Não pode. Podíamos estar sujeitos a que qualquer cavalheiro dissesse que era discípulo. Agora seguidor, aceito. Eu gosto muito da expressão “olhar a mesma estrela”. Eu aceito que eles todos olhem a mesma estrela mas isso não me põe a mim na situação de mestre. Companheiro mais velho, talvez.»
[António Telmo, in «A Terra Prometida», Ed. Zéfiro, Sintra, 2014, pág.185.]
E são sobre as palavras de poesia daquele Companheiro mais velho que gostaria de tecer algumas breves considerações, tentando continuar a “olhar a mesma estrela” que muitos de nós partilharam e vivenciaram com António Telmo.
Não queria deixar de felicitar a querida Amiga, a Escritora e Poeta Risoleta Pedro, cujo trabalho de compilação e de apresentação dos poemas, agora reunidos neste VI livro das Obras Completas de António Telmo, foi extraordinário e esclarecedor para quem se quiser debruçar mais aprofundadamente sobre os textos poéticos de Telmo.
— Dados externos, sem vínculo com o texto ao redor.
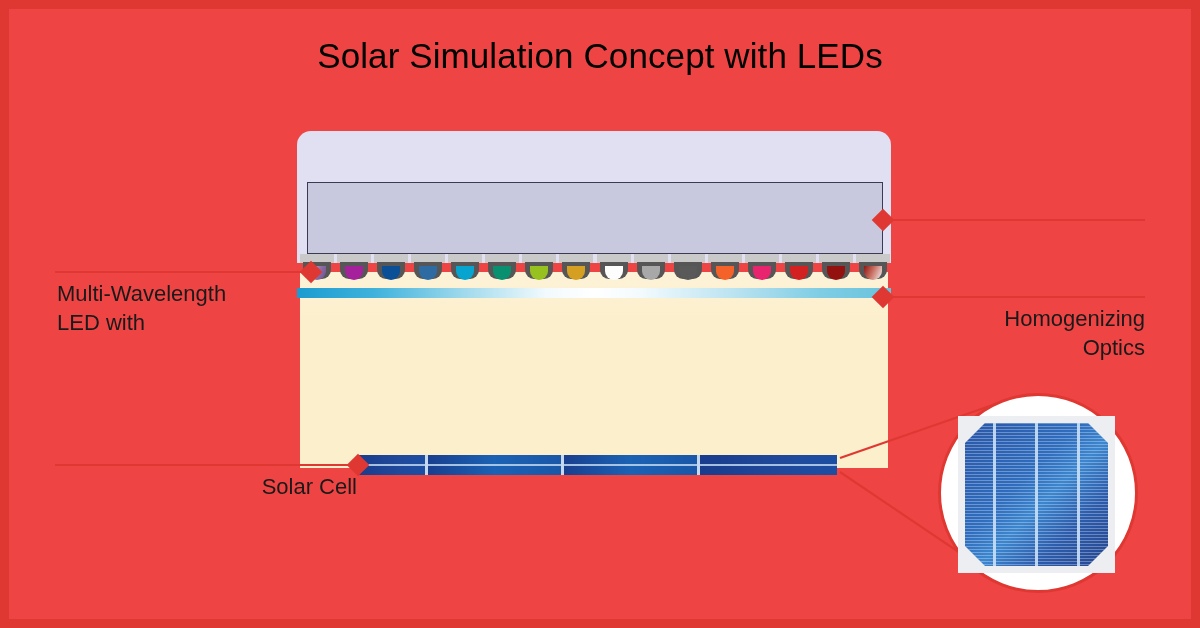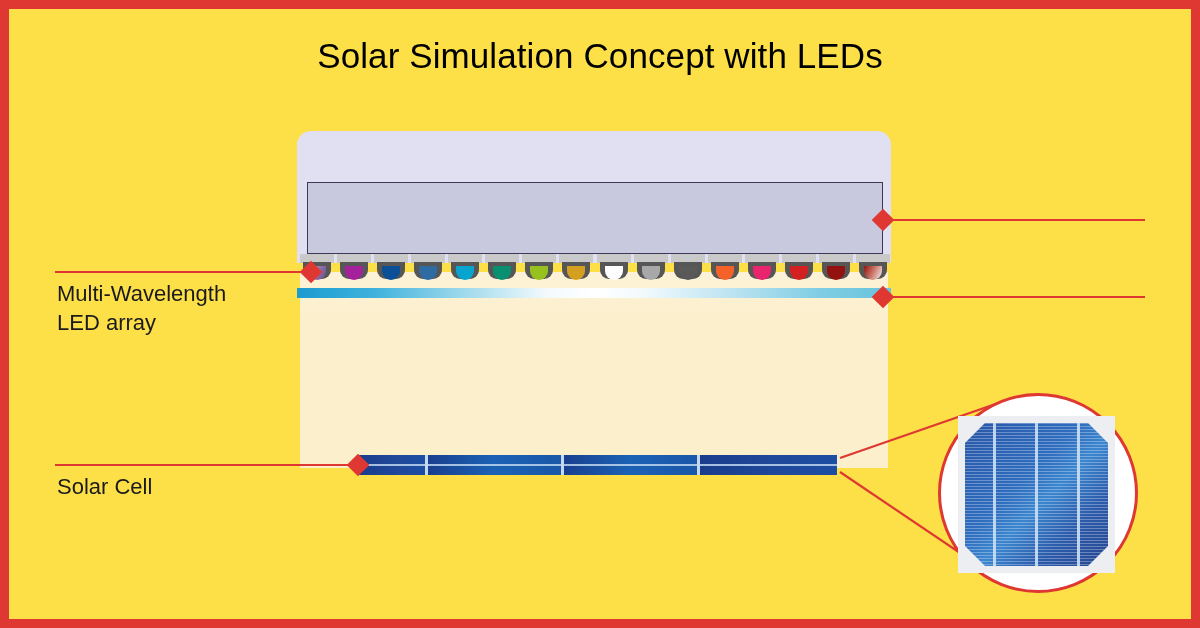"Solar Simulation Concept with LEDs" #canvas { background: #fde047 -> #ef4444 }
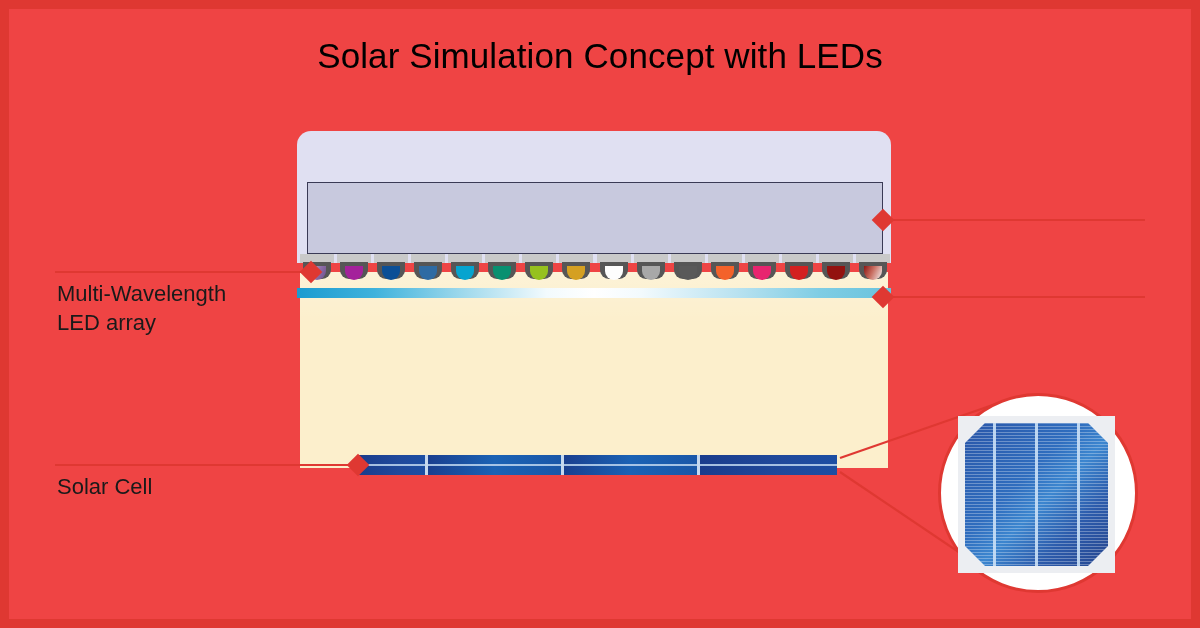"Multi-Wavelength" div.callout-label { text: array -> with }
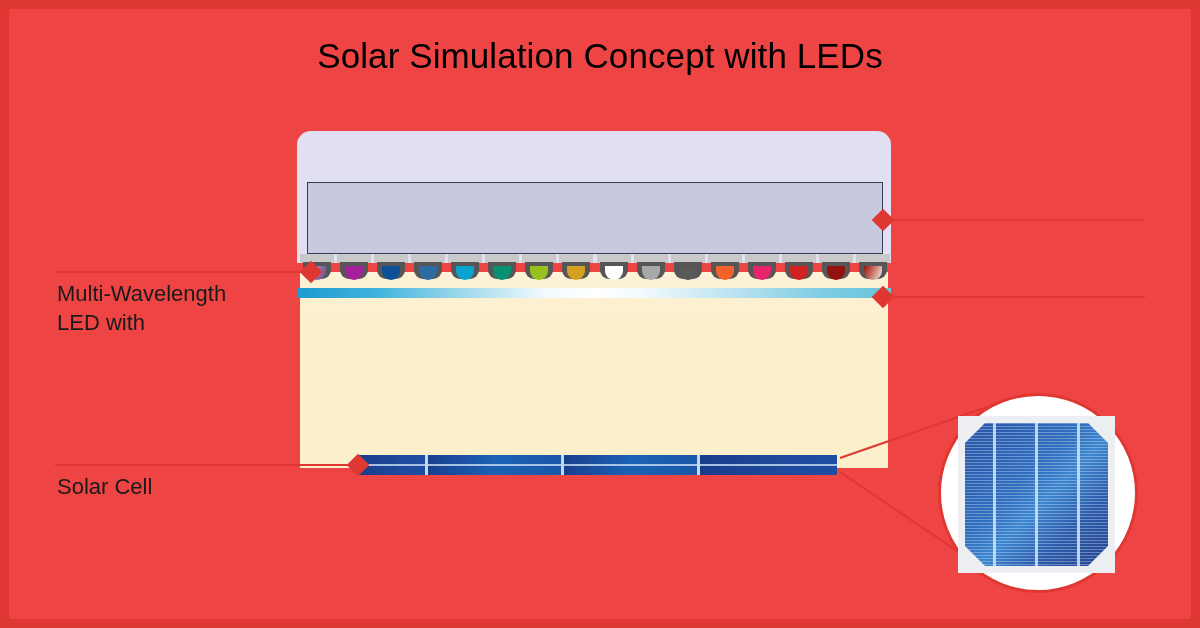"Homogenizing" div.callout-label { html: none -> <div>Homogenizing Optics</div> }
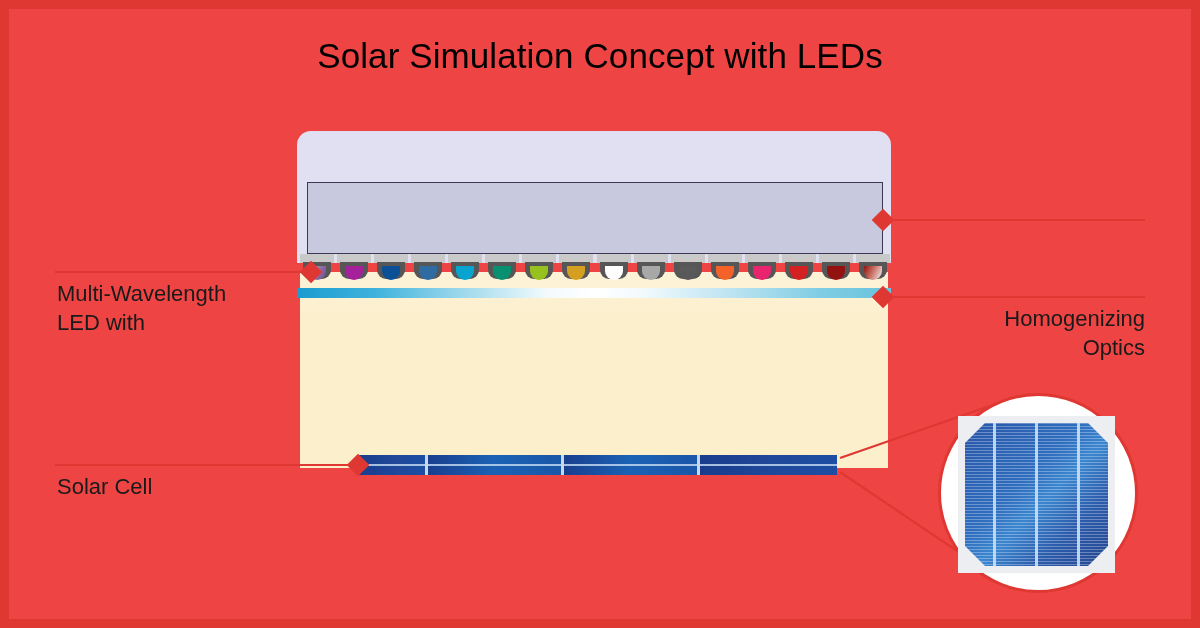"Solar Cell" div.callout-label { text-align: left -> right }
Não queria também deixar de agradecer o convite que me foi feito pelo Amigo Pedro Martins para fazer esta pequena apresentação, dando-me a oportunidade de a partilhar com os presentes. E a todos os Amigos e Amigas do Projecto António Telmo que, continuando a trabalhar e a publicar a Obra de António Telmo, estão a contribuir decisivamente para o tornar imorredouro…
Sendo estas sessões também para nos reaproximarmos da obra de António Telmo, recorrerei à sua palavra sempre que a mesma for esclarecedora, sempre que nos dê mais claridade, sobre algum assunto mais complexo, dúbio ou esotérico apresentado nos poemas.
Elegi meia dúzia de poemas. Os que pela sua leitura, e neste momento, me tocaram mais fundo e que suscitaram uma ou outra reflexão.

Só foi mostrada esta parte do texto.